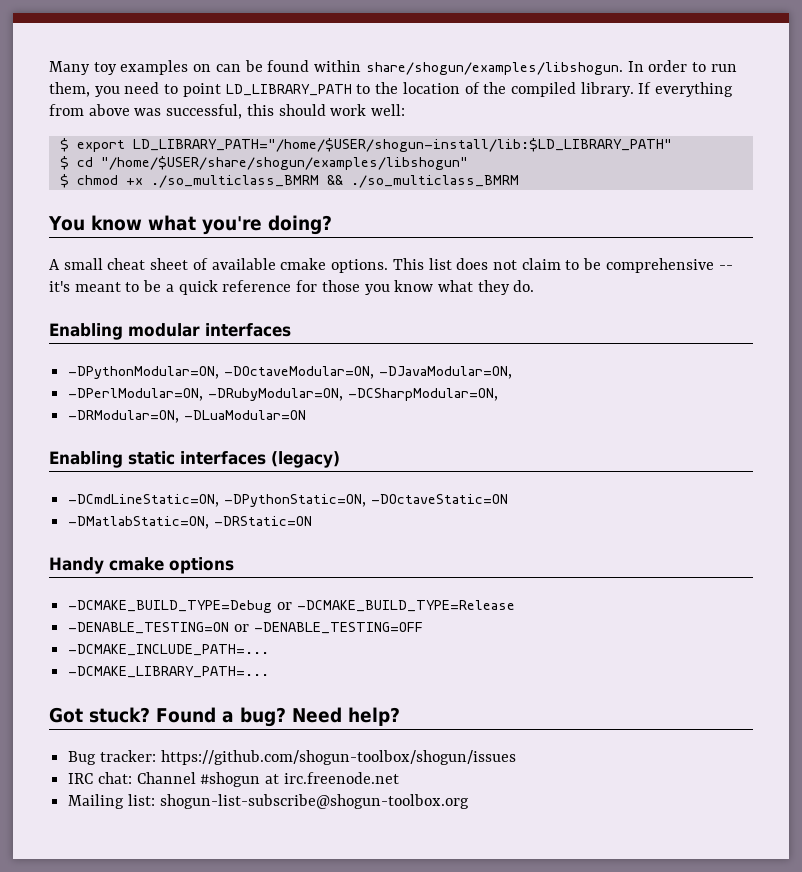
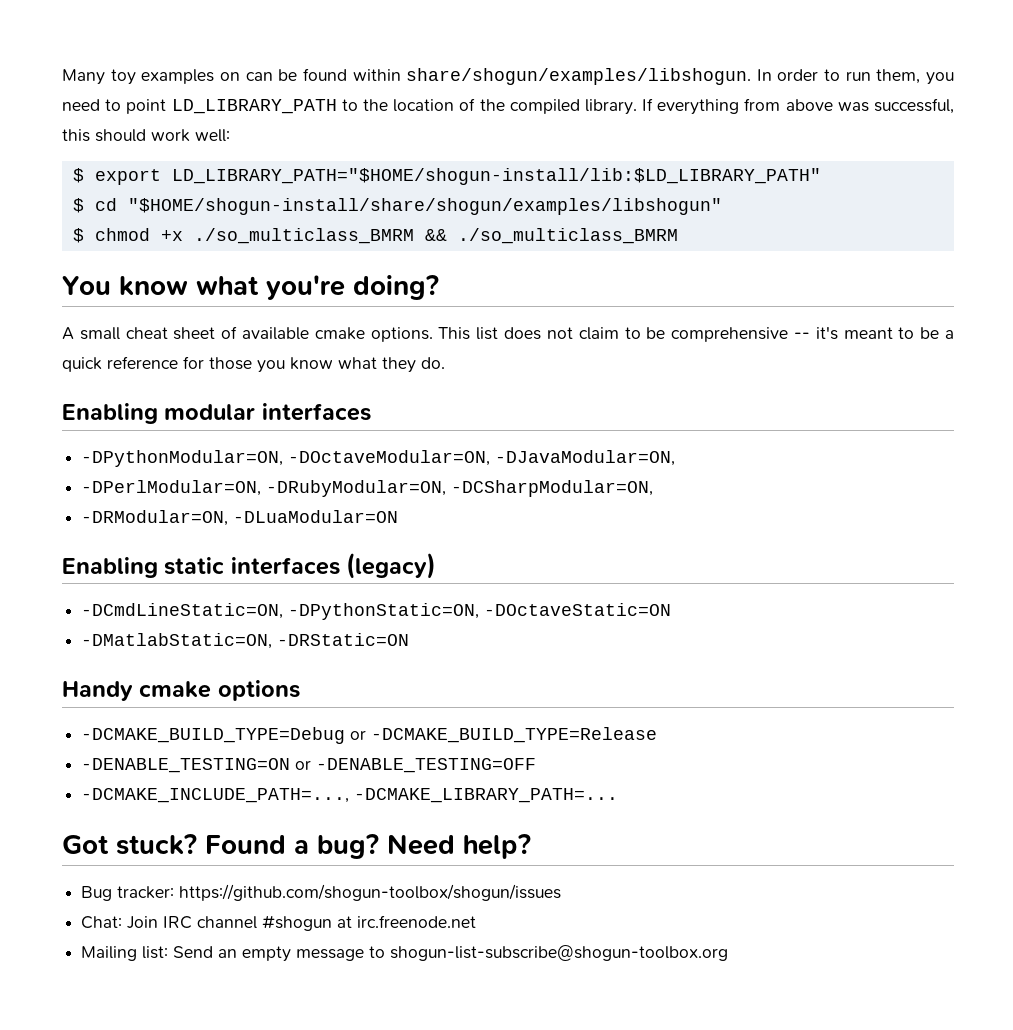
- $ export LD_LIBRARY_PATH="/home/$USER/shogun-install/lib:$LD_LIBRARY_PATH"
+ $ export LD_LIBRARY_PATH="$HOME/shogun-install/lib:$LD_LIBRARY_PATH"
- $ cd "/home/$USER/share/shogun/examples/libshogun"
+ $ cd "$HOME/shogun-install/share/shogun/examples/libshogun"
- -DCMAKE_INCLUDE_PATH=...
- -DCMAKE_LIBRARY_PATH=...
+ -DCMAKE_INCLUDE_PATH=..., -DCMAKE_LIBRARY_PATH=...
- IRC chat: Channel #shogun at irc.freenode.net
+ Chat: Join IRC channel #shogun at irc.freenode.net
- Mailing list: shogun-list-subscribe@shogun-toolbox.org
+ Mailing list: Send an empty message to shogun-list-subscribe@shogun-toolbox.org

- - - - -

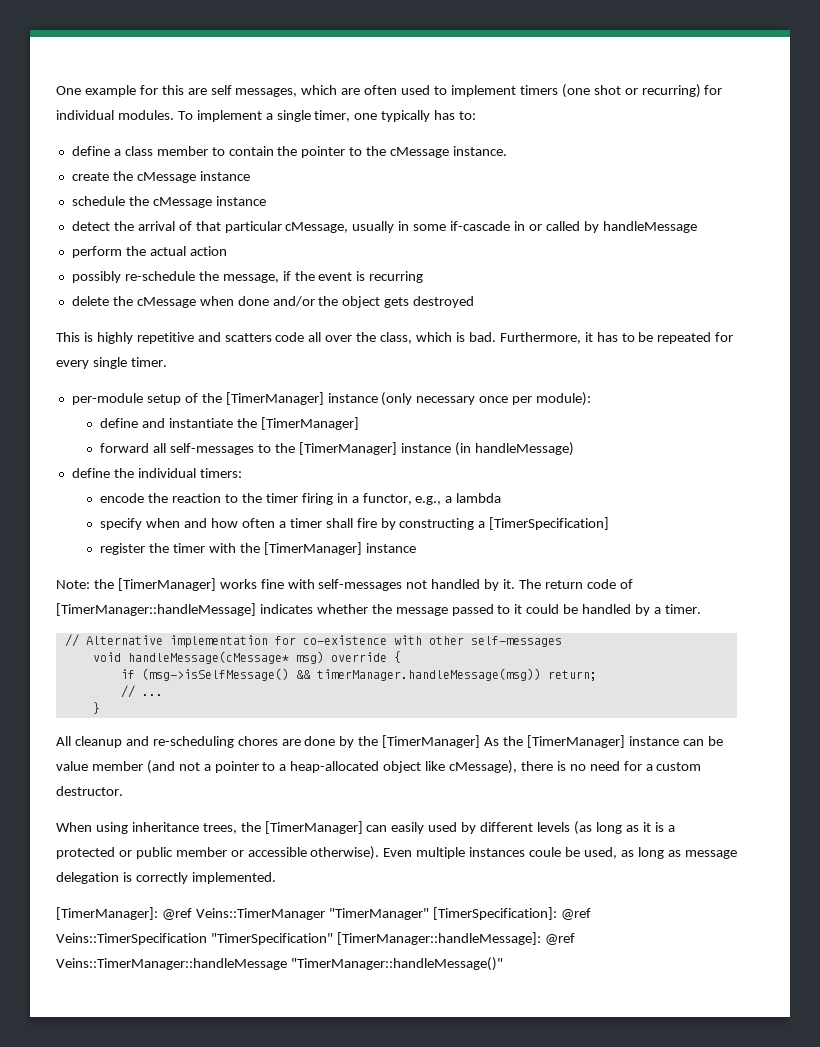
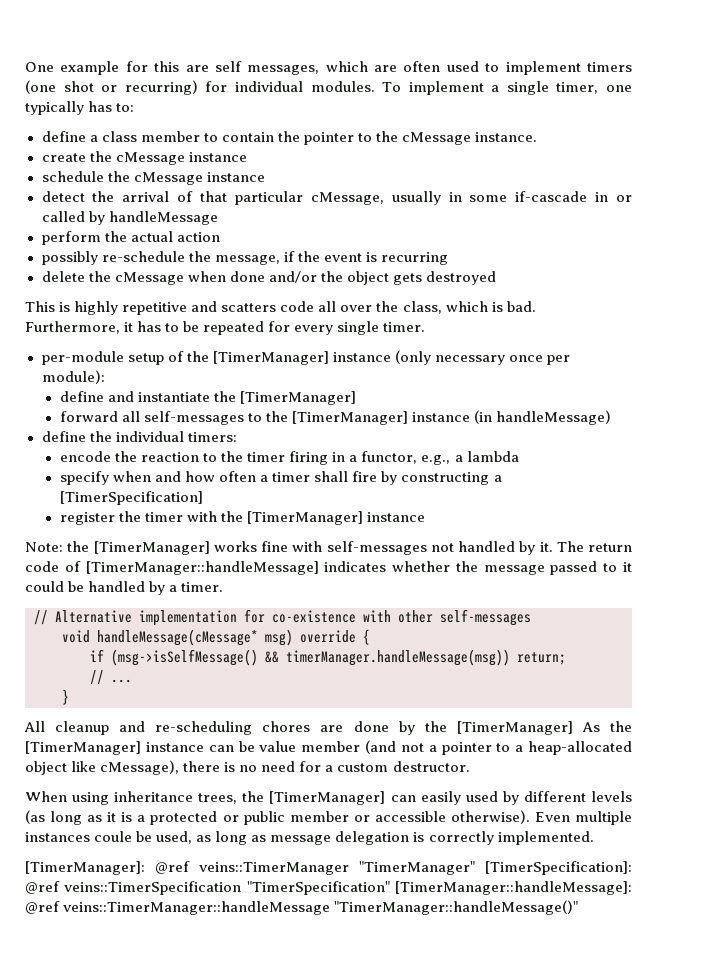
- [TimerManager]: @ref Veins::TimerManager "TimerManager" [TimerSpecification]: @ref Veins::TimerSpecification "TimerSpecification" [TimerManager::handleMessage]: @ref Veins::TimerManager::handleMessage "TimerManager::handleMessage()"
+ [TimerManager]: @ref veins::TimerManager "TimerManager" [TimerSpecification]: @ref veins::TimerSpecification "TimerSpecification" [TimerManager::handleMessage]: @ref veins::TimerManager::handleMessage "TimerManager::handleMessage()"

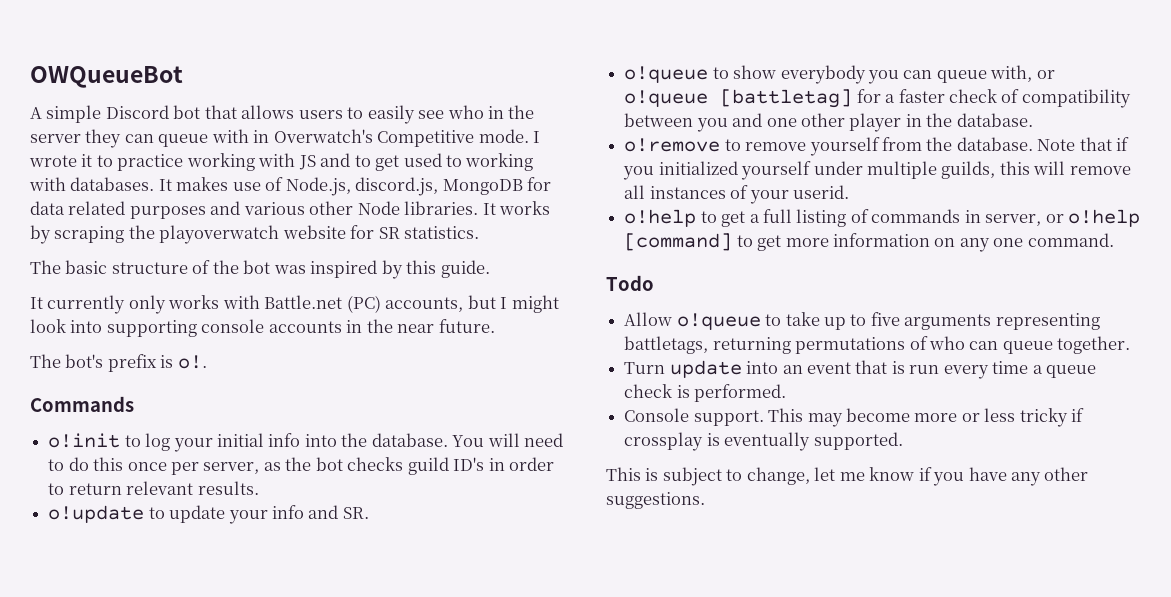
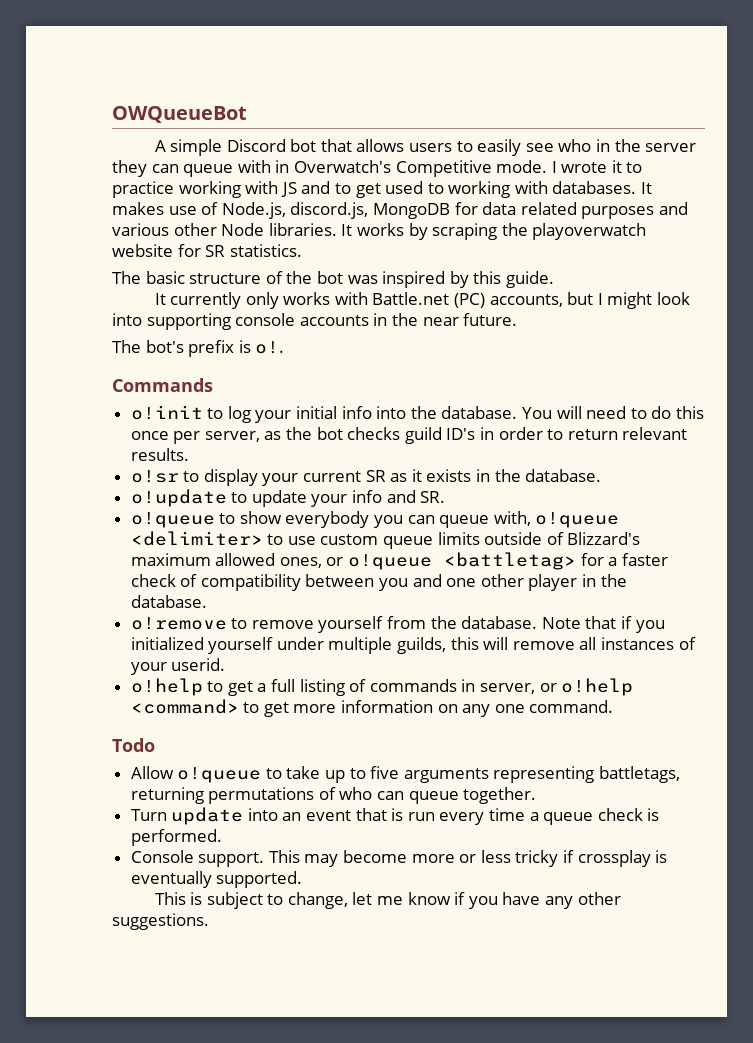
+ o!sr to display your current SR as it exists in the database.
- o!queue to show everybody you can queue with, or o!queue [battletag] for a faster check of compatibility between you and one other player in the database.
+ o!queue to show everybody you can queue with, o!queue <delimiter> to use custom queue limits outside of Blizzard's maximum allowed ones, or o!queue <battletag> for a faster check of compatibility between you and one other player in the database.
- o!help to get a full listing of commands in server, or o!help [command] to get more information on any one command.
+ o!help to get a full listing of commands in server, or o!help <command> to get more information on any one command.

- - - - -

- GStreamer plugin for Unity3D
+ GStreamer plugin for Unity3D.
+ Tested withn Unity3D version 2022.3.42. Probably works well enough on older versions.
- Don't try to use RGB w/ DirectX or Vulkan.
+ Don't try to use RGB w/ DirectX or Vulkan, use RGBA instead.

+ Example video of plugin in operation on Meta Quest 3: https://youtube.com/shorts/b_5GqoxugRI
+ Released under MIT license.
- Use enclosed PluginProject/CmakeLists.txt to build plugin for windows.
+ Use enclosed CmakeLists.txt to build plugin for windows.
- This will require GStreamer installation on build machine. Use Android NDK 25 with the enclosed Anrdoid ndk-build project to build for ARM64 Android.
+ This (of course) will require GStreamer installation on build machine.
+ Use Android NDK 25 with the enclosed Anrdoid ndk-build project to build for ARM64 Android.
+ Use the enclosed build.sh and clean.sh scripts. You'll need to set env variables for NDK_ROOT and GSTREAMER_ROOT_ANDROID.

- - - - -

* [Task requirements]: The answer should be one number: how many lines in the data contain the word "export".

* [Output]: 2